Edit tracking data
^^^^

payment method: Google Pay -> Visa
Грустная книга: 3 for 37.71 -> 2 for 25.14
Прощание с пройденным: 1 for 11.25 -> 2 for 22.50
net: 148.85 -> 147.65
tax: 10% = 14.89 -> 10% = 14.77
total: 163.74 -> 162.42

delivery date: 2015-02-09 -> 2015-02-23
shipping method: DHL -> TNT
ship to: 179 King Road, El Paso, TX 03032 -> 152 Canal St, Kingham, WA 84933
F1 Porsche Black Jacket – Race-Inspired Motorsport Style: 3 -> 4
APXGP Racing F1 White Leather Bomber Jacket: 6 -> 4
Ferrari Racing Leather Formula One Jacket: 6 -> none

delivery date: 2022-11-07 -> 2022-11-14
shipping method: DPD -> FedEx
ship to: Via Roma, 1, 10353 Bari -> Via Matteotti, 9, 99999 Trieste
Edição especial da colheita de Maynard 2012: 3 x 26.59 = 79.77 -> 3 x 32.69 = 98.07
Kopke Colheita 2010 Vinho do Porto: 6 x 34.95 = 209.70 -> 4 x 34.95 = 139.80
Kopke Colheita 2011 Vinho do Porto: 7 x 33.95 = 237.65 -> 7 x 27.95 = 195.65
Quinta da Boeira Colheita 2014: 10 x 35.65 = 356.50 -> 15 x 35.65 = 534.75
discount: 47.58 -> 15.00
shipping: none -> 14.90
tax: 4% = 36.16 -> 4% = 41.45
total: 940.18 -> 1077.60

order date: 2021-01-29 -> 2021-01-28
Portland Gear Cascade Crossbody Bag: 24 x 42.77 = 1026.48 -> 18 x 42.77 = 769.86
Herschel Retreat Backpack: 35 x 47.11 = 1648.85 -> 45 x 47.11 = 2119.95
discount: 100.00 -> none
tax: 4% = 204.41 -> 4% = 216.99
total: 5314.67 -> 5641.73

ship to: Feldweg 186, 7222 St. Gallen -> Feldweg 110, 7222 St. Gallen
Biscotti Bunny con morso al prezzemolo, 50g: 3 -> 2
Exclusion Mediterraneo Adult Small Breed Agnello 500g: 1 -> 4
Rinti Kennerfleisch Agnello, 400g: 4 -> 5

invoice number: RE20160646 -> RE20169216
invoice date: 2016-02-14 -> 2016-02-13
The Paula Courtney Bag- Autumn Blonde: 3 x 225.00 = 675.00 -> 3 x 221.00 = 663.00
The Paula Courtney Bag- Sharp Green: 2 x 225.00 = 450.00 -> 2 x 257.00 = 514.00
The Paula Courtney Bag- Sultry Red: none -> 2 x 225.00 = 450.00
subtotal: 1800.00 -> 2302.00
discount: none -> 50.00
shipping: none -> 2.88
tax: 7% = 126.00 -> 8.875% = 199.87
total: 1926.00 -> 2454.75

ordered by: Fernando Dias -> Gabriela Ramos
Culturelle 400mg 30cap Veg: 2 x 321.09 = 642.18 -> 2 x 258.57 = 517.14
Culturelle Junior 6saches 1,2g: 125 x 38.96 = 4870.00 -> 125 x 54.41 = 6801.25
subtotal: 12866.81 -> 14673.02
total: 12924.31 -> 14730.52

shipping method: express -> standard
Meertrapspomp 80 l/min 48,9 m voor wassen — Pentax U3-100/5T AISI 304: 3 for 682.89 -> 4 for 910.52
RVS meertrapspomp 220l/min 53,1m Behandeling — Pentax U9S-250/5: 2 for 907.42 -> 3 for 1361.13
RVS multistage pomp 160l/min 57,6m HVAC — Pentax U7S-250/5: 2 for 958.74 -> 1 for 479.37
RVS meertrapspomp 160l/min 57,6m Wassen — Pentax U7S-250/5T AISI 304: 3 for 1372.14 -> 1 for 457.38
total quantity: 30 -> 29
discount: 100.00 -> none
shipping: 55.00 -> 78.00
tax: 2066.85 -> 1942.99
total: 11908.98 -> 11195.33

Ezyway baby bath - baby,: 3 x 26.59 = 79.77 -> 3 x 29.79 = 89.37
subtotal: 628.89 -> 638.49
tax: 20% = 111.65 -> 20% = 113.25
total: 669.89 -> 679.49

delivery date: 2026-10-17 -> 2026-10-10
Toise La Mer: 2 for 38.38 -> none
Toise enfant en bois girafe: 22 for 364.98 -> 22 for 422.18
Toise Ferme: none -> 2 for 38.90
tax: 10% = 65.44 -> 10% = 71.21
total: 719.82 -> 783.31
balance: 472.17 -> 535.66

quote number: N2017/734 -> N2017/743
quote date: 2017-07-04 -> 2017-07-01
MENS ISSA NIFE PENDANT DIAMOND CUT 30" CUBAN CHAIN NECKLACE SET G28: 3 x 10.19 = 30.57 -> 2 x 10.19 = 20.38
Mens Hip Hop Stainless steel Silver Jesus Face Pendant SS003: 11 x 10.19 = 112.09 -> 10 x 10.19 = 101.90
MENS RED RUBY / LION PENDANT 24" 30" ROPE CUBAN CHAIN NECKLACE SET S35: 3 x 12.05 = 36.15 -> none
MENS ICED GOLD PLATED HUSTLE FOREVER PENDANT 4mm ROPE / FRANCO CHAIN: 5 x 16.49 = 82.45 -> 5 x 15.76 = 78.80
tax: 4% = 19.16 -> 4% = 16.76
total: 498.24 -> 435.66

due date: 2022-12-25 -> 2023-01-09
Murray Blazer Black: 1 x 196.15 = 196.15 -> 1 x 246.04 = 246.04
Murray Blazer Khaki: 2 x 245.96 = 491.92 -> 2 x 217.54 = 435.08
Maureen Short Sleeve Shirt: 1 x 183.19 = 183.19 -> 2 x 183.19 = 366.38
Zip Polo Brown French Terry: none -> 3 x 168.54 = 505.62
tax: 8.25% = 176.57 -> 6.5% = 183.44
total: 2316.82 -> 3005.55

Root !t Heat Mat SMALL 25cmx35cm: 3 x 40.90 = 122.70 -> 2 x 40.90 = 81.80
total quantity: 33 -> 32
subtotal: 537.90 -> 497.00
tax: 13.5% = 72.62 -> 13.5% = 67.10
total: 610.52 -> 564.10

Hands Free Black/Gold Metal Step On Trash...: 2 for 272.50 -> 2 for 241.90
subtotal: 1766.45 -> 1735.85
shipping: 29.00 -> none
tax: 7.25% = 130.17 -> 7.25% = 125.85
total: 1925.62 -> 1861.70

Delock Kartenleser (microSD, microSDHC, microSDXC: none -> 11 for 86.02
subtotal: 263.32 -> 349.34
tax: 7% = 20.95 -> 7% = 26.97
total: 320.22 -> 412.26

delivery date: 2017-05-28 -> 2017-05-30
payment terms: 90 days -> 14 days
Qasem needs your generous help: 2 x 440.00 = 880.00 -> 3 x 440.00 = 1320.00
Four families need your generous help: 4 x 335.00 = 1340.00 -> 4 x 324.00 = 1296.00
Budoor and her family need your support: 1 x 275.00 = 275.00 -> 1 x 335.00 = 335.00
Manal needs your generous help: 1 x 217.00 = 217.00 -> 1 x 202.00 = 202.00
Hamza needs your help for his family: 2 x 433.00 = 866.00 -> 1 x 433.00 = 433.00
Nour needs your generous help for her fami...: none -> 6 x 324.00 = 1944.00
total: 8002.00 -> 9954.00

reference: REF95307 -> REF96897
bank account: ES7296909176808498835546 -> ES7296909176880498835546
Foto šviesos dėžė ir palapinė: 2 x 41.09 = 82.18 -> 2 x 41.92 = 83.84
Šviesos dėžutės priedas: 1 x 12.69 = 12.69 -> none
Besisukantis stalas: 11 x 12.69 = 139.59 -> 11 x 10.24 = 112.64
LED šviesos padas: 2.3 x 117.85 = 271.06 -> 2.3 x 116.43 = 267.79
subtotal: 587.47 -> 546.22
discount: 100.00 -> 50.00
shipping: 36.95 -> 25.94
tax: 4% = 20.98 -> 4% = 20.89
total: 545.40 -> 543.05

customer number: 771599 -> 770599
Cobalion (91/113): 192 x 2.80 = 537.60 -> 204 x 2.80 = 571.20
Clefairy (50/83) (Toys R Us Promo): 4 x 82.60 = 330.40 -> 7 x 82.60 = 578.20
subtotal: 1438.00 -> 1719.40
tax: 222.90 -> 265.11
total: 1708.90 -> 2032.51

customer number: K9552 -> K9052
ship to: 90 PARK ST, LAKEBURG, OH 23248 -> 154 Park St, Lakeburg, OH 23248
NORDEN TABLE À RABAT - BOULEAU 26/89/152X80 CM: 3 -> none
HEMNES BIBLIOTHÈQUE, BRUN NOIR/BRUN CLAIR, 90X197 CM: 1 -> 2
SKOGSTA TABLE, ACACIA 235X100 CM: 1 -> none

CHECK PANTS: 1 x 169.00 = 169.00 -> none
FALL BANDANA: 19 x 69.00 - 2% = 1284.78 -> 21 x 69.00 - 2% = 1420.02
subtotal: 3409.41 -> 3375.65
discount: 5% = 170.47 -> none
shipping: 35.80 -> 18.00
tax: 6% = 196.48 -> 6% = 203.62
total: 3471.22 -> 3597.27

^^^^

Exercise prompt: Above are the records; copy every line in them that holds the word "delivery".

Solution:
delivery date: 2015-02-09 -> 2015-02-23
delivery date: 2022-11-07 -> 2022-11-14
delivery date: 2026-10-17 -> 2026-10-10
delivery date: 2017-05-28 -> 2017-05-30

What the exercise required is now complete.